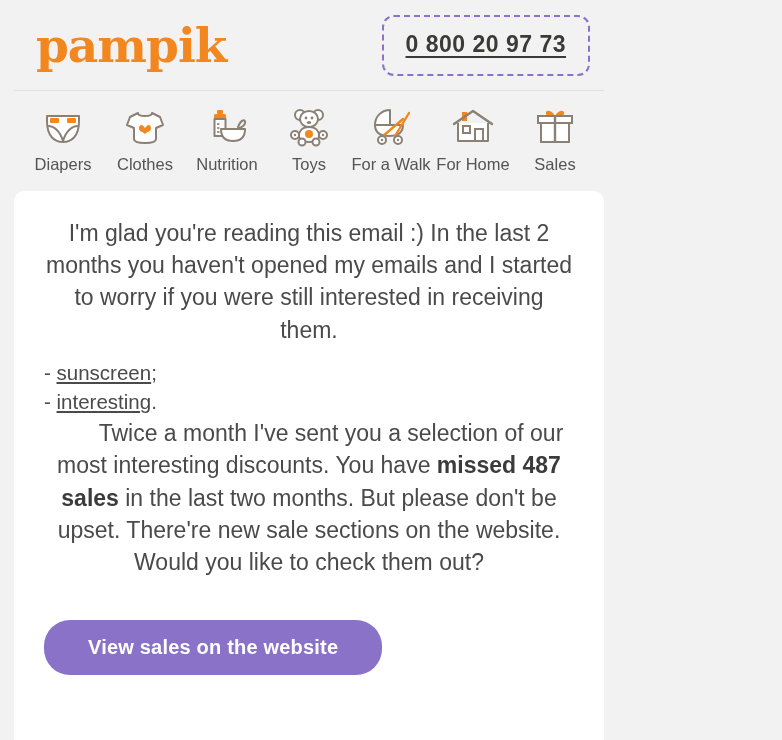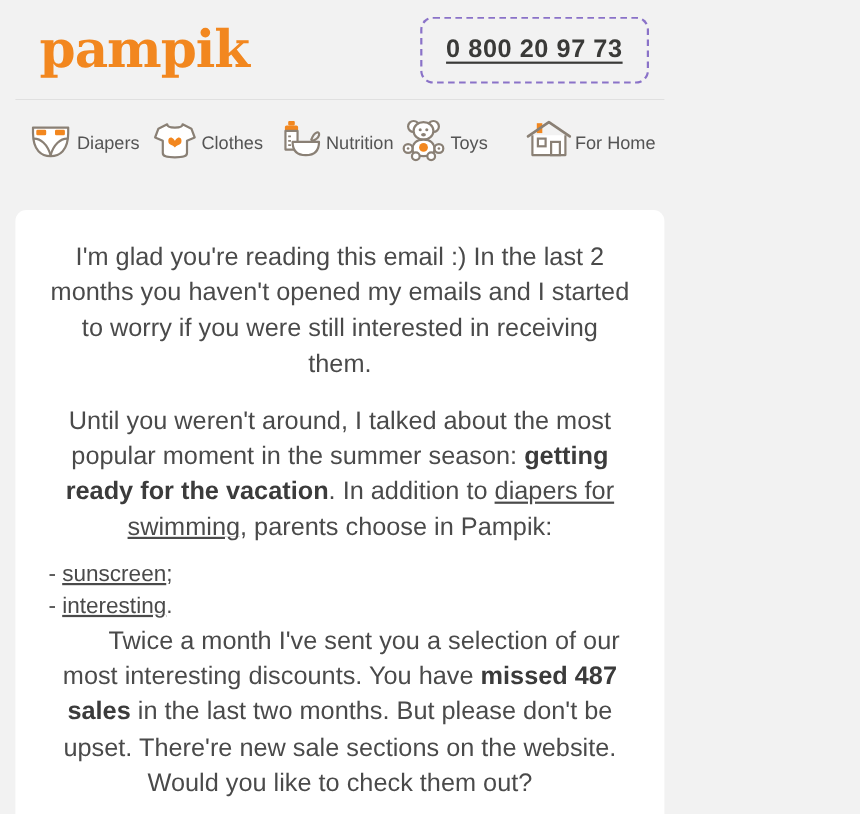--- a/index.html
+++ b/index.html
@@ -74,21 +74,21 @@
     display: flex;
     align-items: flex-start;
     justify-content: space-between;
     padding: 14px 22px 0 22px;
     box-sizing: border-box;
     background: #f2f2f2;
     height: 100px;
   }
   .nav-item {
     display: flex;
-    flex-direction: row;
+    flex-direction: column;
     align-items: center;
     flex: 1 1 0;
     cursor: pointer;
   }
   .nav-icon {
     width: 48px;
     height: 44px;
     display: flex;
     align-items: center;
     justify-content: center;
@@ -232,42 +232,68 @@
           <circle cx="36" cy="28" r="4" fill="#fff" stroke="#8a8075" stroke-width="2"></circle>
           <circle cx="8" cy="28" r="1.2" fill="#8a8075"></circle>
           <circle cx="36" cy="28" r="1.2" fill="#8a8075"></circle>
           <circle cx="15" cy="35" r="3.5" fill="#fff" stroke="#8a8075" stroke-width="2"></circle>
           <circle cx="29" cy="35" r="3.5" fill="#fff" stroke="#8a8075" stroke-width="2"></circle>
         </svg>
       </span>
       <span class="nav-label">Toys</span>
     </div>
 
+    <div class="nav-item">
+      <span class="nav-icon">
+        <svg width="44" height="40" viewBox="0 0 44 40">
+          <path d="M6 18 C6 9 13 3 21 3 L21 18 Z" fill="#fff" stroke="#8a8075" stroke-width="2" stroke-linejoin="round"></path>
+          <path d="M6 18 H34 C34 25 29 29 20 29 C11 29 6 25 6 18 Z" fill="#fff" stroke="#8a8075" stroke-width="2" stroke-linejoin="round"></path>
+          <line x1="26" y1="29" x2="40" y2="6" stroke="#f2871f" stroke-width="2.4" stroke-linecap="round"></line>
+          <line x1="14" y1="29" x2="34" y2="12" stroke="#f2871f" stroke-width="2.4" stroke-linecap="round"></line>
+          <circle cx="13" cy="33" r="4" fill="#fff" stroke="#8a8075" stroke-width="2"></circle>
+          <circle cx="29" cy="33" r="4" fill="#fff" stroke="#8a8075" stroke-width="2"></circle>
+          <circle cx="13" cy="33" r="1.2" fill="#8a8075"></circle>
+          <circle cx="29" cy="33" r="1.2" fill="#8a8075"></circle>
+        </svg>
+      </span>
+      <span class="nav-label">For a Walk</span>
+    </div>
 
     <div class="nav-item">
       <span class="nav-icon">
         <svg width="44" height="40" viewBox="0 0 44 40">
           <rect x="11" y="5" width="5" height="9" fill="#f2871f"></rect>
           <path d="M3 17 L22 4 L41 17" fill="none" stroke="#8a8075" stroke-width="2.4" stroke-linejoin="round" stroke-linecap="round"></path>
           <path d="M7 16 V34 H37 V16" fill="#fff" stroke="#8a8075" stroke-width="2" stroke-linejoin="round"></path>
           <rect x="12" y="19" width="7" height="7" fill="#fff" stroke="#8a8075" stroke-width="2"></rect>
           <rect x="24" y="22" width="8" height="12" fill="#fff" stroke="#8a8075" stroke-width="2"></rect>
         </svg>
       </span>
       <span class="nav-label">For Home</span>
     </div>
 
+    <div class="nav-item">
+      <span class="nav-icon">
+        <svg width="44" height="40" viewBox="0 0 44 40">
+          <path d="M22 9 C18 2 12 3 13 7 C13.7 9.6 18 9.6 22 9 Z" fill="#f2871f"></path>
+          <path d="M22 9 C26 2 32 3 31 7 C30.3 9.6 26 9.6 22 9 Z" fill="#f2871f"></path>
+          <rect x="5" y="9" width="34" height="7" fill="#fff" stroke="#8a8075" stroke-width="2"></rect>
+          <rect x="8" y="16" width="28" height="19" fill="#fff" stroke="#8a8075" stroke-width="2"></rect>
+          <line x1="22" y1="9" x2="22" y2="35" stroke="#8a8075" stroke-width="2.4"></line>
+        </svg>
+      </span>
+      <span class="nav-label">Sales</span>
+    </div>
 
   </div>
 
   <div class="card">
 
     <p class="para">I'm glad you're reading this email :) In the last 2 months you haven't opened my emails and I started to worry if you were still interested in receiving them.</p>
 
-    <p class="para"><span>Until you weren't around, I talked about the most popular moment in the summer season: </span><b>getting ready for the vacation</b><span>. In addition to </span><a class="ulink" href="#">diapers for swimming</a><span>, parents choose in Pampik:</span></p>
 
     <ul class="list">
       <li><span>- </span><a class="ulink" href="#">sunscreen</a><span>;</span></li>
       <li><span>- </span><a class="ulink" href="#">interesting</a><span>.</span></li>
     </ul>
 
     <p class="para indent" style=""><span>Twice a month I've sent you a selection of our most interesting discounts. You have </span><b>missed 487 sales</b><span> in the last two months. But please don't be upset. There're new sale sections on the website. Would you like to check them out?</span></p>
 
     <div class="cta-row">
       <button class="cta-button">View sales on the website</button>

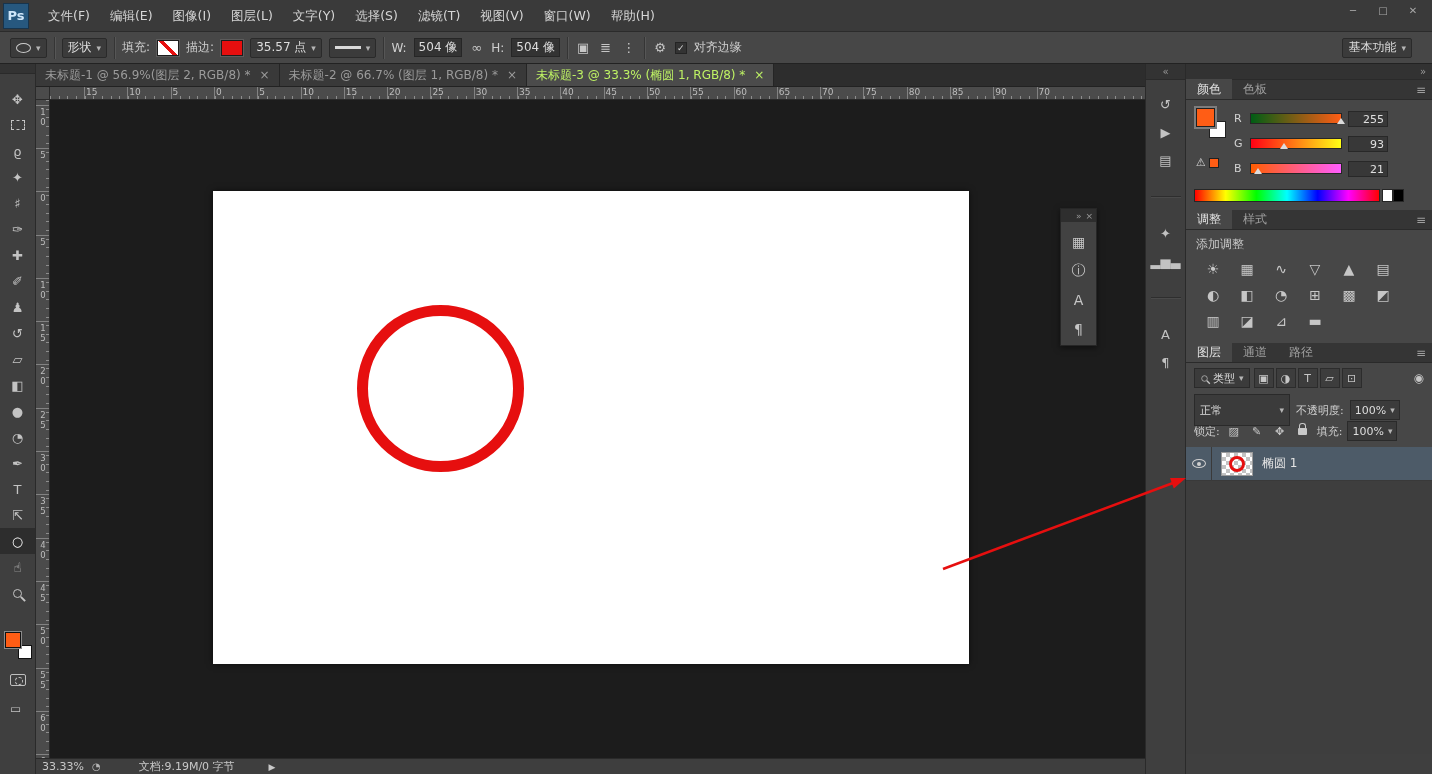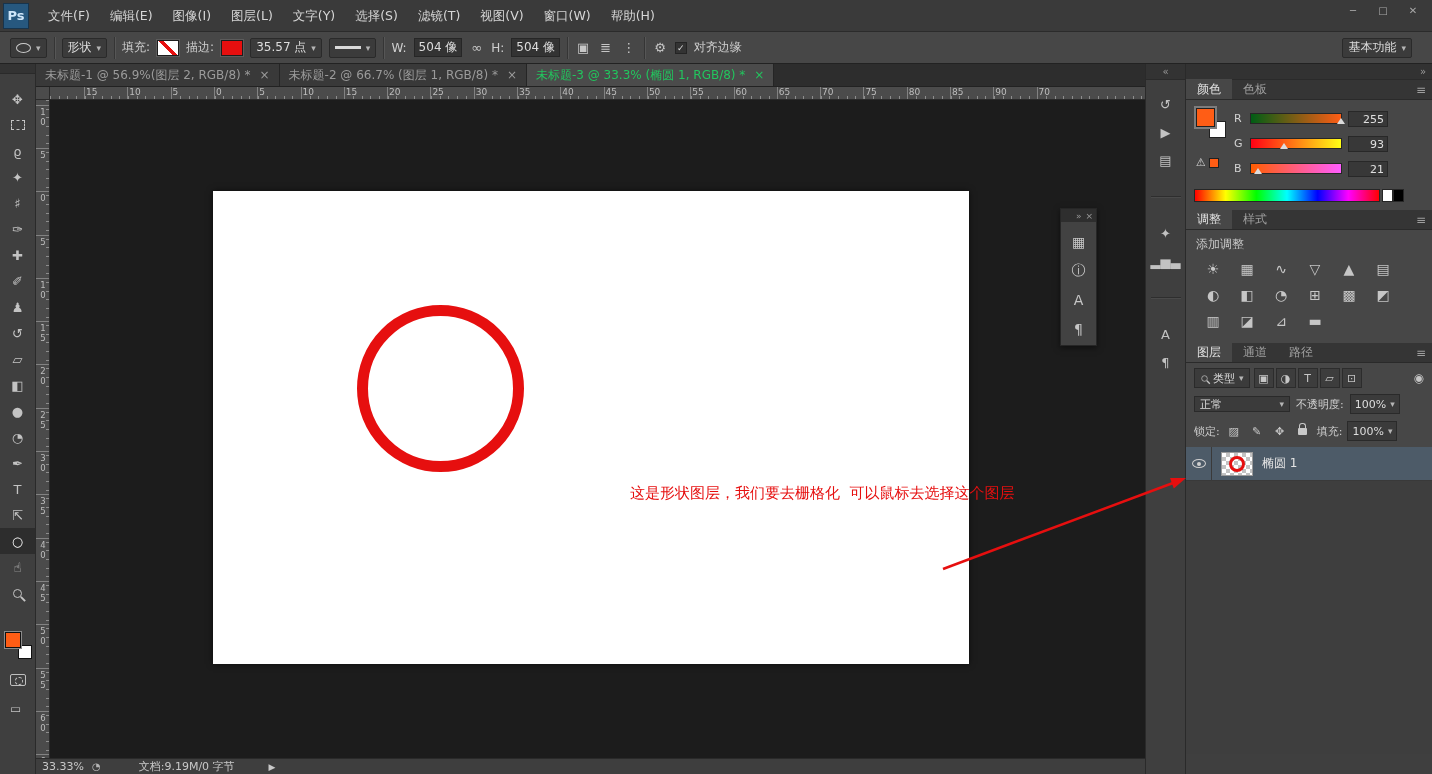--- a/index.html
+++ b/index.html
@@ -40,21 +40,21 @@
   #swatch-stack{position:absolute;left:5px;top:568px;width:27px;height:27px}
   .fg-swatch{position:absolute;left:0;top:0;width:16px;height:16px;border:1px solid #111;box-shadow:0 0 0 1px #8a8a8a;z-index:2}
   .bg-swatch{position:absolute;right:0;bottom:0;width:14px;height:14px;background:#fff;border:1px solid #111}
   .icon-quickmask{position:absolute;left:10px;top:610px;width:16px;height:12px;border:1px solid #bfbfbf;border-radius:2px}
   .icon-quickmask::after{content:"";position:absolute;left:4px;top:2px;width:6px;height:6px;border:1px dashed #bfbfbf;border-radius:50%}
   #screenmode{position:absolute;left:10px;top:638px;color:#c3c3c3;font-size:12px}
 
   
   #tabsbar{position:absolute;left:36px;top:64px;width:1109px;height:23px;background:#2d2d2d;display:flex;border-bottom:1px solid #222}
   .doc-tab{display:flex;align-items:center;padding:0 9px;background:#393939;border-right:1px solid #252525;color:#9b9b9b;font-size:12px;white-space:nowrap}
-  .doc-tab.active{background:#4b4b4b;color:#22c55e}
+  .doc-tab.active{background:#4b4b4b;color:#bef264}
   .tab-close{margin-left:9px;font-size:12px}
 
   
   #ruler-corner{position:absolute;left:36px;top:87px;width:14px;height:13px;background:#4b4b4b;border-right:1px solid #2a2a2a;border-bottom:1px solid #2a2a2a}
   #hruler{position:absolute;left:50px;top:87px;width:1095px;height:13px;background:#4b4b4b;border-bottom:1px solid #2a2a2a;overflow:hidden}
   .htick{position:absolute;bottom:0;width:1px;height:3px;background:#8d8d8d}
   .htick.major{height:13px;background:#828282}
   .hlabel{position:absolute;top:0;font-size:9px;color:#bdbdbd}
   #vruler{position:absolute;left:36px;top:100px;width:14px;height:658px;background:#4b4b4b;border-right:1px solid #2a2a2a;overflow:hidden}
   .vtick{position:absolute;right:0;height:1px;width:3px;background:#8d8d8d}
@@ -116,21 +116,21 @@
   .adj-btn{width:34px;height:26px;display:flex;align-items:center;justify-content:center;color:#c6c6c6;font-size:14px}
 
   #layers-content{position:relative;height:391px;background:#474747}
   .filter-row{position:absolute;left:8px;top:5px;right:8px;height:20px;display:flex;align-items:center;gap:4px}
   .filter-select{height:20px;background:#3b3b3b;border:1px solid #2a2a2a;display:flex;align-items:center;gap:4px;padding:0 5px;font-size:11px;color:#ddd}
   .filter-select .icon-zoom{transform:scale(.7)}
   #filter-icons{display:flex;gap:2px}
   .filter-btn{width:20px;height:20px;background:#3d3d3d;border:1px solid #2c2c2c;display:flex;align-items:center;justify-content:center;font-size:11px;color:#c6c6c6}
   .filter-toggle{margin-left:auto;color:#c6c6c6;font-size:12px}
   .blend-row{position:absolute;left:8px;top:31px;right:8px;display:flex;align-items:center;gap:6px}
-  .blend-select{width:96px;height:16px;background:#3b3b3b;border:1px solid #2a2a2a;display:flex;align-items:center;justify-content:space-between;padding:0 5px;font-size:11px;color:#ddd}
+  .blend-select{width:96px;height:32px;background:#3b3b3b;border:1px solid #2a2a2a;display:flex;align-items:center;justify-content:space-between;padding:0 5px;font-size:11px;color:#ddd}
   .small-label{font-size:11px;color:#cfcfcf;white-space:nowrap}
   .value-select{height:20px;background:#3b3b3b;border:1px solid #2a2a2a;display:flex;align-items:center;gap:4px;padding:0 4px;font-size:11px;color:#ddd}
   .lock-row{position:absolute;left:8px;top:58px;right:8px;display:flex;align-items:center;gap:5px}
   .lock-btn{width:18px;height:18px;display:flex;align-items:center;justify-content:center;color:#c6c6c6;font-size:11px}
   .icon-lock{display:inline-block;width:9px;height:7px;background:#c9c9c9;border-radius:1px;position:relative;margin-top:4px}
   .icon-lock::before{content:"";position:absolute;left:1px;top:-5px;width:5px;height:5px;border:1.5px solid #c9c9c9;border-bottom:none;border-radius:3px 3px 0 0}
   #layer-rows{position:absolute;left:0;top:84px;right:0;bottom:0;background:#3e3e3e}
   .layer-row{height:34px;display:flex;align-items:center;background:#454545;border-bottom:1px solid #393939}
   .layer-row.selected{background:#4d5b68}
   .eye-cell{width:26px;height:34px;display:flex;align-items:center;justify-content:center;border-right:1px solid #3a3a3a;flex:none}
@@ -581,21 +581,20 @@
       <span class="vtick major" style="top: 610.8px;"></span>
       <span class="vlabel" style="top: 612.8px;">60</span>
       <span class="vtick major" style="top: 654.1px;"></span>
       <span class="vlabel" style="top: 656.1px;">65</span>
     </div>
 
   <div id="canvas-area">
     <div id="doc-canvas">
       <div class="shape-circle red-border" style="border-color: rgb(230, 15, 15);"></div>
       <div class="annotation" style="color: rgb(230, 15, 15);">
-        <div>这是形状图层，我们要去栅格化  可以鼠标去选择这个图层</div>
       </div>
     </div>
   </div>
 
   <div id="float-dock">
     <div class="float-header">
       <span>»</span>
       <span>×</span>
     </div>
     <div id="float-icons">

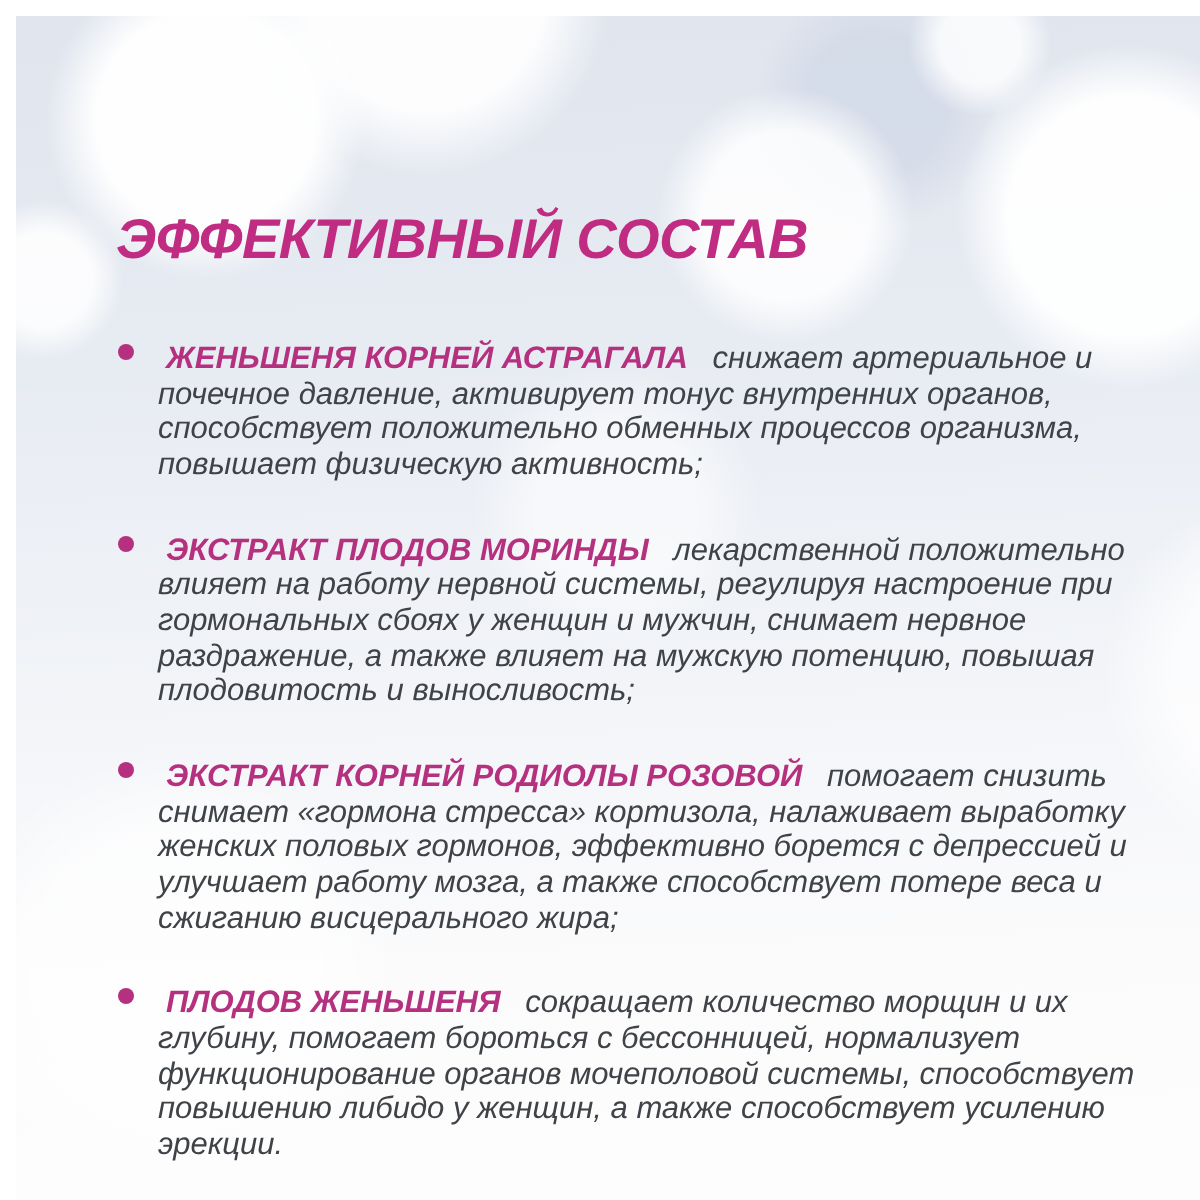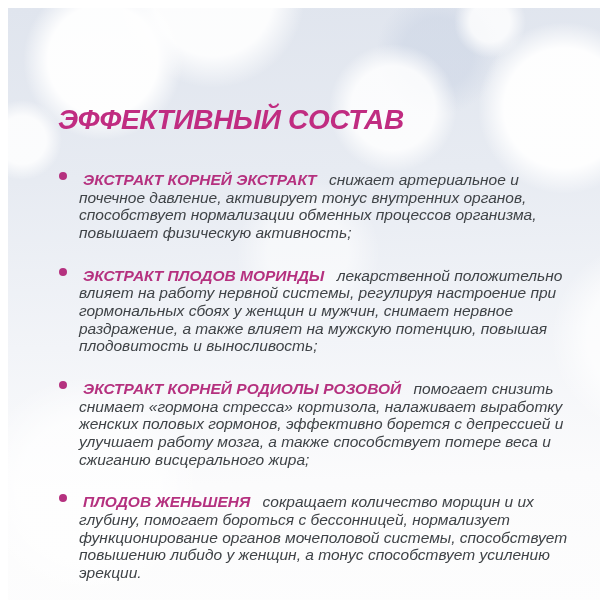--- a/index.html
+++ b/index.html
@@ -80,37 +80,37 @@
 
 <div class="slide">
   <div class="content">
 
     <h1 class="title">ЭФФЕКТИВНЫЙ СОСТАВ</h1>
 
     <ul class="ingredients">
 
       <li class="ingredient">
         <span class="dot"></span>
-        <span class="ingredient-name">ЭКСТРАКТ КОРНЕЙ ЭКСТРАКТ</span>
-        <span class="ingredient-desc">снижает артериальное и почечное давление, активирует тонус внутренних органов, способствует нормализации обменных процессов организма, повышает физическую активность;</span>
+        <span class="ingredient-name">ЖЕНЬШЕНЯ КОРНЕЙ АСТРАГАЛА</span>
+        <span class="ingredient-desc">снижает артериальное и почечное давление, активирует тонус внутренних органов, способствует положительно обменных процессов организма, повышает физическую активность;</span>
       </li>
 
       <li class="ingredient">
         <span class="dot"></span>
         <span class="ingredient-name">ЭКСТРАКТ ПЛОДОВ МОРИНДЫ</span>
         <span class="ingredient-desc">лекарственной положительно влияет на работу нервной системы, регулируя настроение при гормональных сбоях у женщин и мужчин, снимает нервное раздражение, а также влияет на мужскую потенцию, повышая плодовитость и выносливость;</span>
       </li>
 
       <li class="ingredient">
         <span class="dot"></span>
         <span class="ingredient-name">ЭКСТРАКТ КОРНЕЙ РОДИОЛЫ РОЗОВОЙ</span>
         <span class="ingredient-desc">помогает снизить снимает «гормона стресса» кортизола, налаживает выработку женских половых гормонов, эффективно борется с депрессией и улучшает работу мозга, а также способствует потере веса и сжиганию висцерального жира;</span>
       </li>
 
       <li class="ingredient">
         <span class="dot"></span>
         <span class="ingredient-name">ПЛОДОВ ЖЕНЬШЕНЯ</span>
-        <span class="ingredient-desc">сокращает количество морщин и их глубину, помогает бороться с бессонницей, нормализует функционирование органов мочеполовой системы, способствует повышению либидо у женщин, а тонус способствует усилению эрекции.</span>
+        <span class="ingredient-desc">сокращает количество морщин и их глубину, помогает бороться с бессонницей, нормализует функционирование органов мочеполовой системы, способствует повышению либидо у женщин, а также способствует усилению эрекции.</span>
       </li>
 
     </ul>
   </div>
 </div>
 
 </body></html>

#####

*ASSIGNED TASK*: Scan the preceding records for lines with the word "vtick". Say how many there are and nothing else.

*RESPONSE AREA*: 3